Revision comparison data
((

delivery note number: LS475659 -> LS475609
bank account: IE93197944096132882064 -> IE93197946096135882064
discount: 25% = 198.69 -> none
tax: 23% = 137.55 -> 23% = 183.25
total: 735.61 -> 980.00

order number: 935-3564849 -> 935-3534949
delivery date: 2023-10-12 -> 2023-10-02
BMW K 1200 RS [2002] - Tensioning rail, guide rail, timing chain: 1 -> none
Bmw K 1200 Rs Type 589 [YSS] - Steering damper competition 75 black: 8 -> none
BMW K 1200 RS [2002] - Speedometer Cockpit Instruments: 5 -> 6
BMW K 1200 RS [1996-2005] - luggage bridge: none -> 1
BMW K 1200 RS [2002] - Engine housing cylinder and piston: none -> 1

))
((

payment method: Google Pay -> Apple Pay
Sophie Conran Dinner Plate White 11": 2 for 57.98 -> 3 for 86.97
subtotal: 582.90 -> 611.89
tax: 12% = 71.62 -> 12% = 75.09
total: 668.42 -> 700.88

))
((

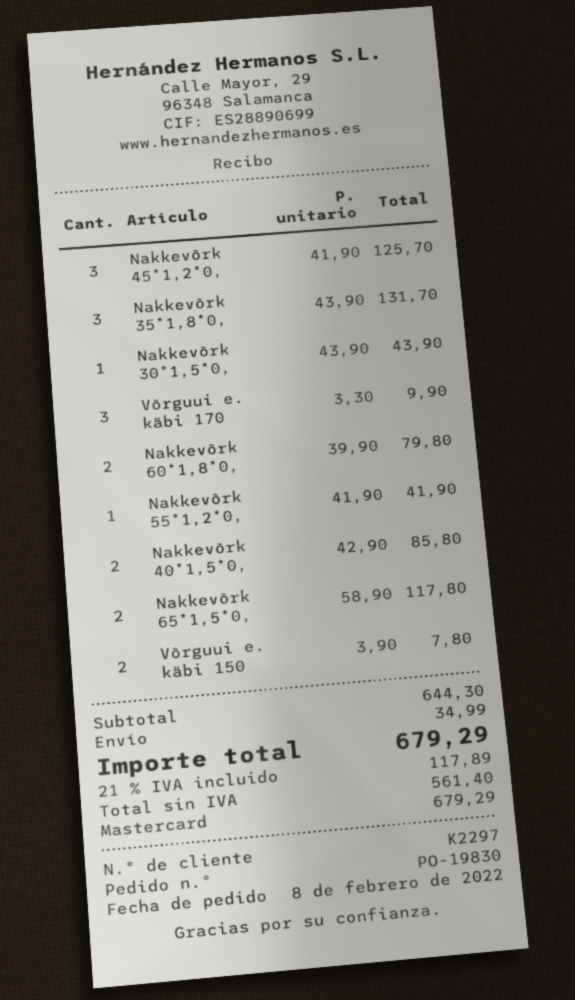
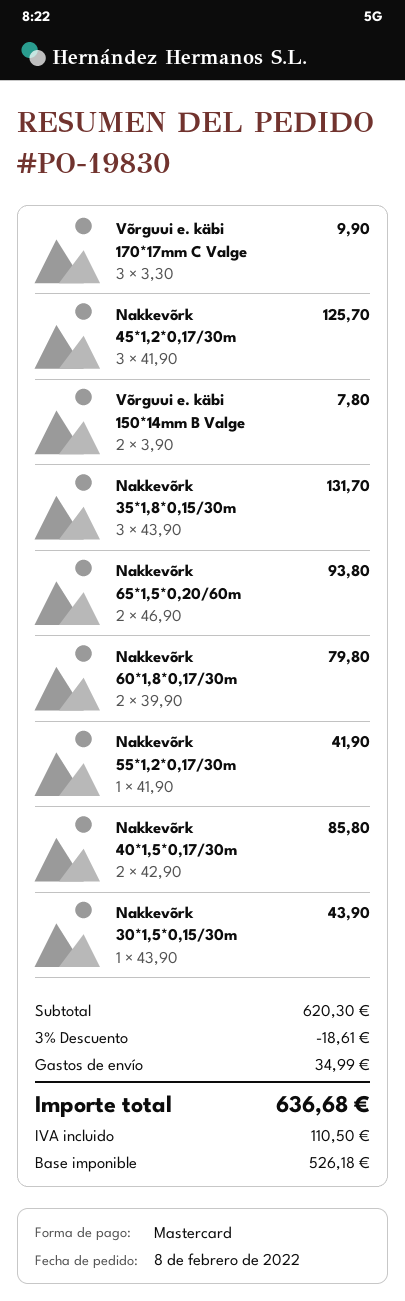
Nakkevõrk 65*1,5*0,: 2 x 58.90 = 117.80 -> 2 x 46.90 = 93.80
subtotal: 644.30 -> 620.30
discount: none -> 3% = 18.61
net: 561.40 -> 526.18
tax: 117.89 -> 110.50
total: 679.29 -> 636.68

))

Please give back, exactly as it stands above, the stretch from the line with "delivery note number: LS475659 -> LS475609" through the line with "order number: 935-3564849 -> 935-3534949", and no line outside it.

• Solution to this task:
delivery note number: LS475659 -> LS475609
bank account: IE93197944096132882064 -> IE93197946096135882064
discount: 25% = 198.69 -> none
tax: 23% = 137.55 -> 23% = 183.25
total: 735.61 -> 980.00

order number: 935-3564849 -> 935-3534949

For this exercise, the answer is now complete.